The problem: Count the lines below that contain "schreibmaschine". Give only the number.

Change listing data:
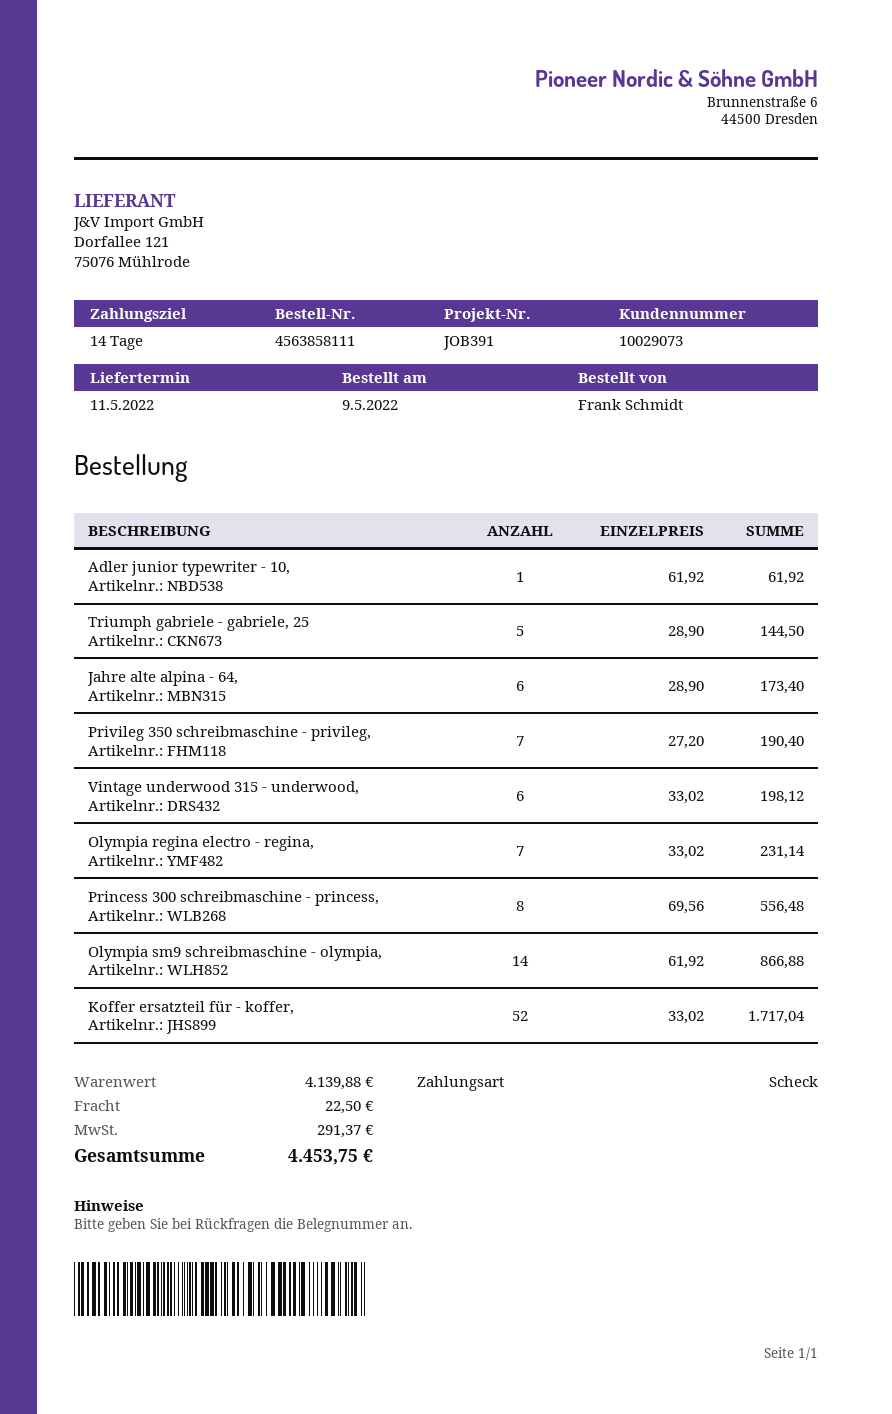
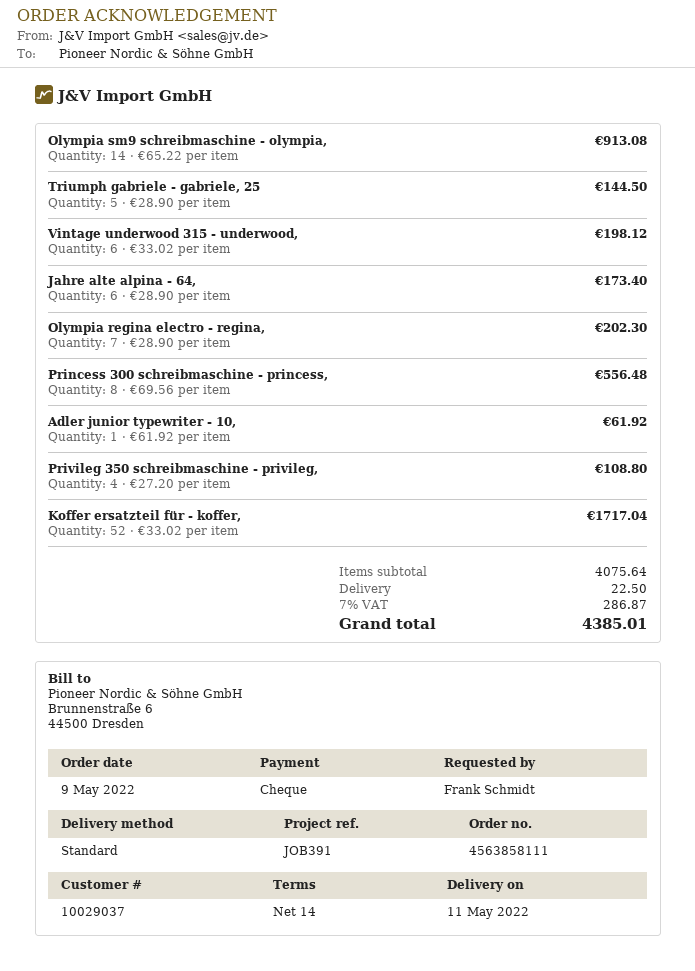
customer number: 10029073 -> 10029037
Privileg 350 schreibmaschine - privileg,: 7 x 27.20 = 190.40 -> 4 x 27.20 = 108.80
Olympia regina electro - regina,: 7 x 33.02 = 231.14 -> 7 x 28.90 = 202.30
Olympia sm9 schreibmaschine - olympia,: 14 x 61.92 = 866.88 -> 14 x 65.22 = 913.08
subtotal: 4139.88 -> 4075.64
tax: 291.37 -> 286.87
total: 4453.75 -> 4385.01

Solution for this problem: 2